Der eine poltert, die andere tobt

Anatol muss momentan entweder etwas zum Essen in den Händen haben, oder ein Telefon, oder Geschirr. Sonst wird gebrüllt. Wir haben einen hohen Verschleiß an Handys und Porzellan. Mit beiden wird am allerliebsten gegen Fensterscheiben, Spiegel, Glastüren oder gegen die Badewanne gehauen. Gerne auch mal um 6 Uhr morgens, damit die Nachbarn wissen, dass es Zeit zum Aufstehen ist.

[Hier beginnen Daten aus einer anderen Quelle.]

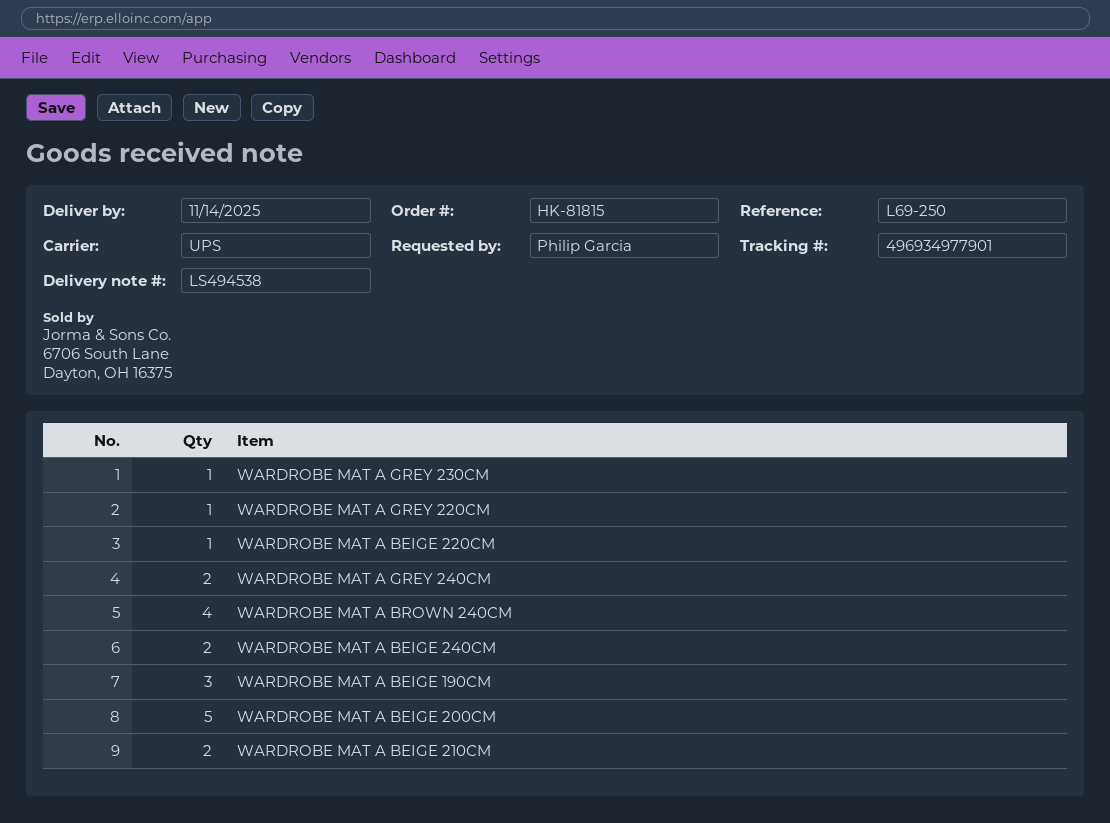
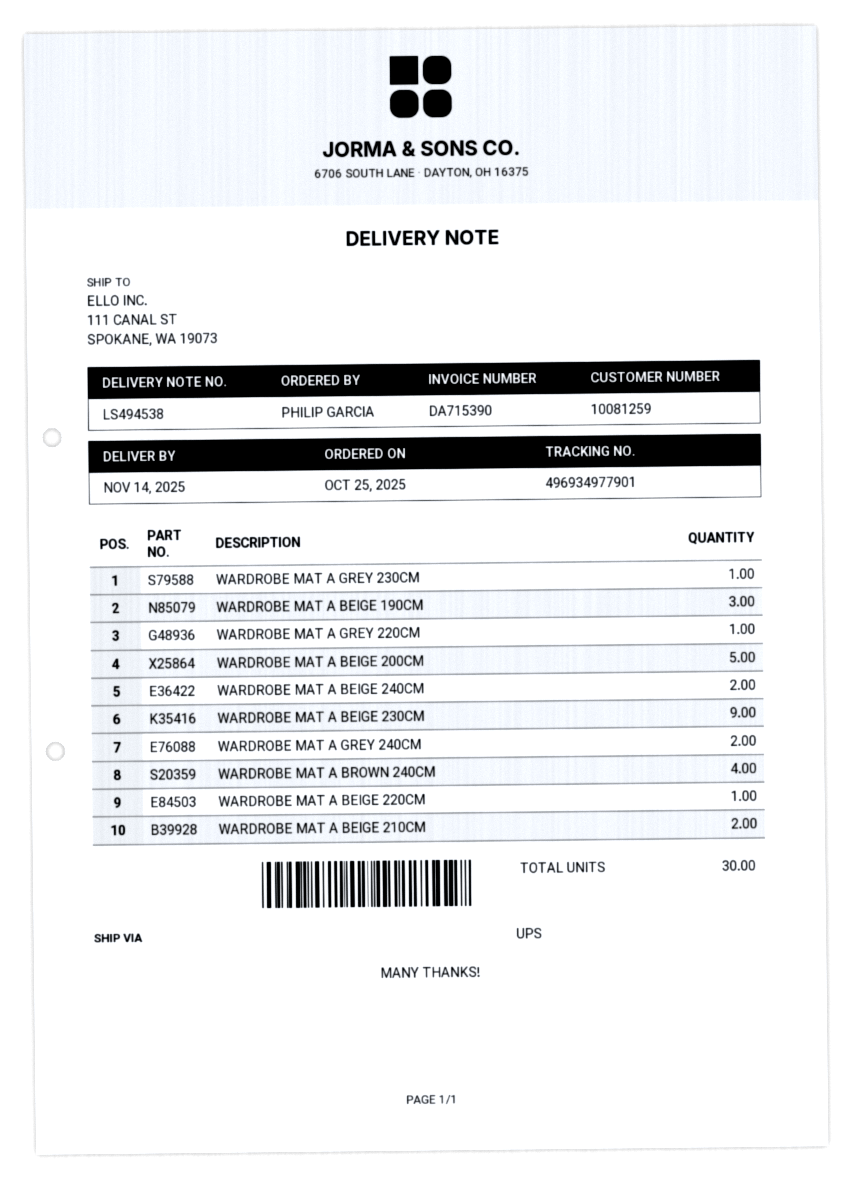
WARDROBE MAT A BEIGE 230CM: none -> 9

Liljana liebt die Tragik. Wenn die Diva tobt, hat das jedoch meist einen triftigen Grund, z.B.:

  • Sie hat geträumt, dass wir sie im Zug oder im Geschäft vergessen.
  • Sie hat ihr Taschentuch aus Versehen in einen öffentlichen Mülleimer geworfen, aus dem sie es nicht mehr herausholen kann.
  • Sie will ihre graue Katze wieder haben, die sie vor einem Jahr einem anderen Kind geschenkt hat. (Die Erinnerung kommt seitdem so ca. einmal im Monat wieder hoch.)
  • Mama hat ihr ein Stück Schokolade weg gegessen.
  • Ihr Salbeibonbon oder ihr Gummiwürmchen ist auf der Straße aus dem Mund gefallen und sie kann ihn nicht mehr weiter lutschen.
  • Sie will zwei, bekommt aber nur einen Bonbon.
  • Mama hat einen kaputten Aufkleber oder ein Papierschnipsel von ihr einfach weggeschmissen.
  • Sie will an den Computer und Mama erlaubt es nicht.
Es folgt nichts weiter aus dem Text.